Each step with code has a files.json that tells the editor which files to display:

{
  "template": [
    { "label": "src/balances.rs", "path": "./template/src/balances.rs", "status": "M" }
  ],
  "solution": [
    { "label": "src/balances.rs", "path": "./solution/src/balances.rs", "status": "M" }
  ]
}
  • status is "A" for files added in this step and "M" for files modified from the previous step.
  • Only list files that actually change in this step. If a file is identical between this template and the previous solution, don't include it.
  • Labels should use the path relative to the crate root (e.g., src/balances.rs, not balances.rs).

Code Style

Formatting

All code must pass cargo +nightly fmt. The project uses hard_tabs = true (see rustfmt.toml in each step).

Run the formatter on all steps:

bash check.sh fix

Clippy

All steps must pass clippy with warnings denied, but there are intentional exceptions:

  • unused warnings are suppressed in all steps. Templates contain TODO stubs and unimplemented!() calls that naturally produce unused imports, variables, and dead code warnings. These are expected and would be distracting to students, so check.sh passes -A unused to all steps.

  • clippy::ptr-arg is allowed in steps 1-26. Early steps use &String parameters (e.g., fn balance(&self, who: &String)) because the tutorial hasn't introduced generics yet.

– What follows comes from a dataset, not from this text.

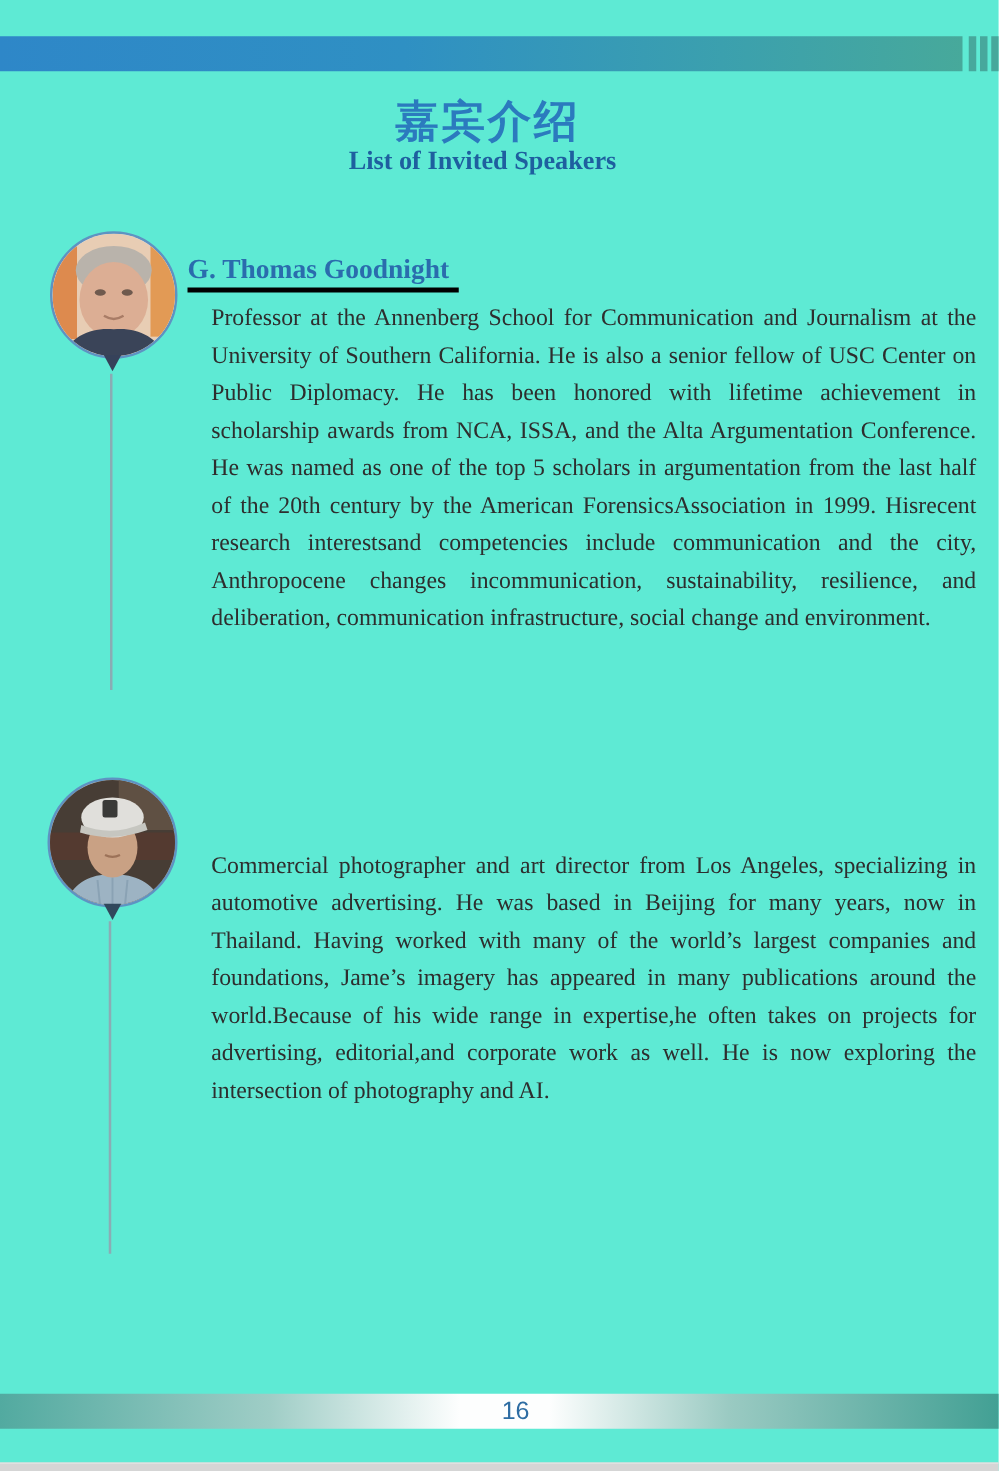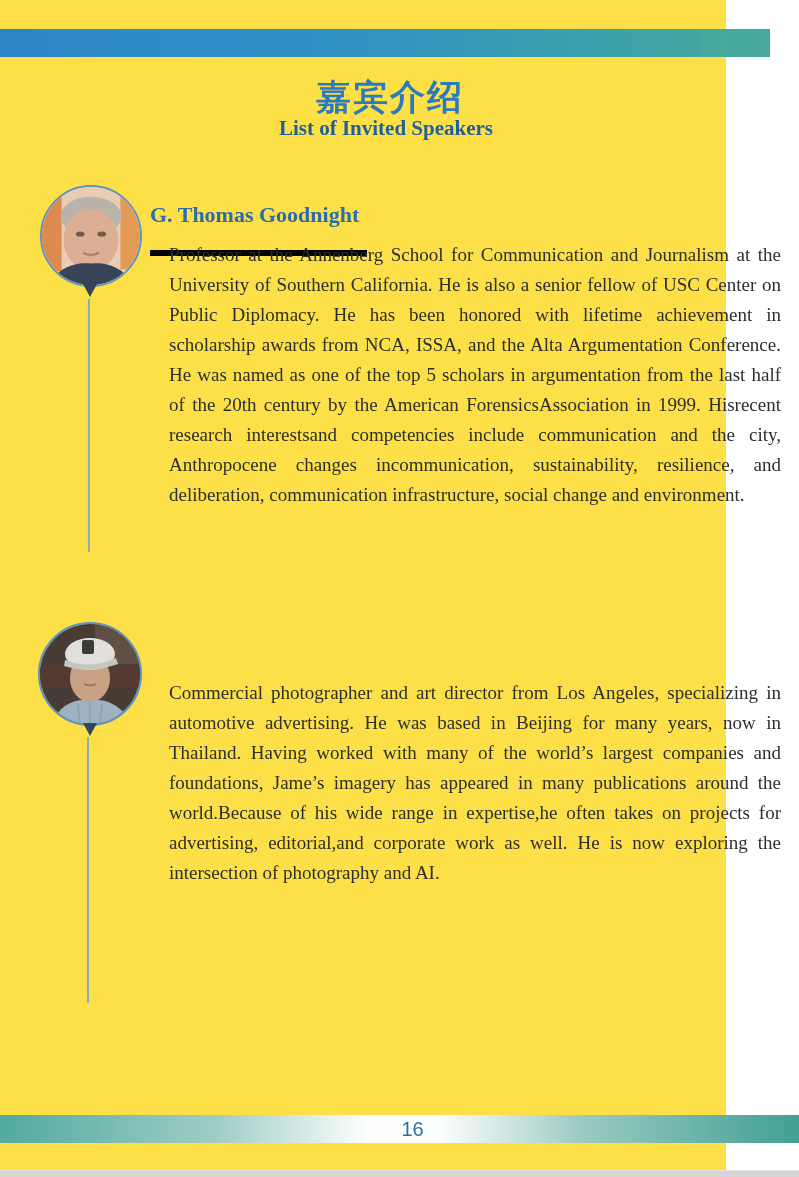"嘉宾介绍" .page { background: #fde047 -> #5eead4; width: 726px -> 799px }
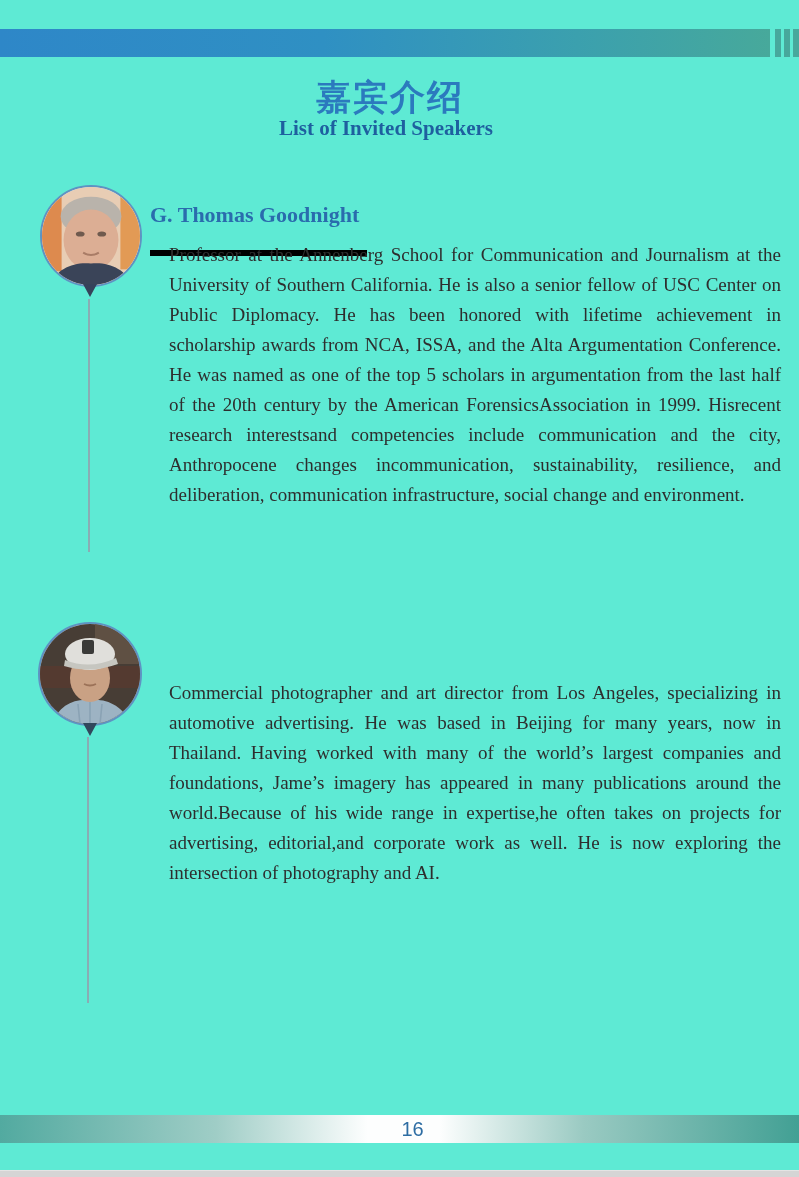"G. Thomas Goodnight" .speaker-name span { border-bottom: 6px solid #000000 -> 4px solid #000000; padding: 0 8px 22px 0 -> 0 8px 2px 0 }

Clippy would normally suggest &str instead, but that change happens naturally in steps 18-22 when the code is refactored to use generic types. Allowing ptr-arg in early steps keeps the focus on the concepts being taught rather than premature optimization.

  • Steps 27+ enforce full clippy strictness (minus unused). By this point the code uses generics and the ptr-arg lint is no longer relevant.

Comments

  • Use /// doc comments for public functions and structs that students write.
  • Use // regular comments for implementation notes and explanations.
  • Be consistent across steps. If step 5 introduces /// Create a new instance of the balances module. on a function, every later step should keep it as ///, not silently change it to //.

Running Checks

Validate all steps

bash check.sh check

This runs cargo +nightly fmt --check, cargo +nightly clippy, and cargo test on every template and solution directory in parallel.

Auto-fix formatting and clippy issues

bash check.sh fix

Check a single step manually

cd src/8/solution
cargo +nightly fmt --check
cargo +nightly clippy -- -D warnings
cargo test

Building the Tutorial Book

The tutorial is published as an mdBook. The configuration is in book.toml and the table of contents is src/SUMMARY.md.

To build and preview locally:

mdbook serve

The step wrapper READMEs use {{#include ./template/README.md}} to pull in content, so editing the inner README is what matters. The outer src/N/README.md files are boilerplate wrappers that set up the interactive Monaco editor and should not need changes unless the editor UI itself is being updated.

If you add or remove a step, update src/SUMMARY.md to match.

Submitting Changes

  1. Make your changes on the master branch.
  2. Run bash check.sh check and confirm everything passes.
  3. For any step you changed, diff its template against the previous step's solution to verify the minimal diff rule.
  4. Open a PR with a clear description of what you changed and why.

If your change affects multiple steps (e.g., renaming a type that carries forward), make sure you update every step from the point of introduction onward, and verify the solution-to-template chain is clean across all of them.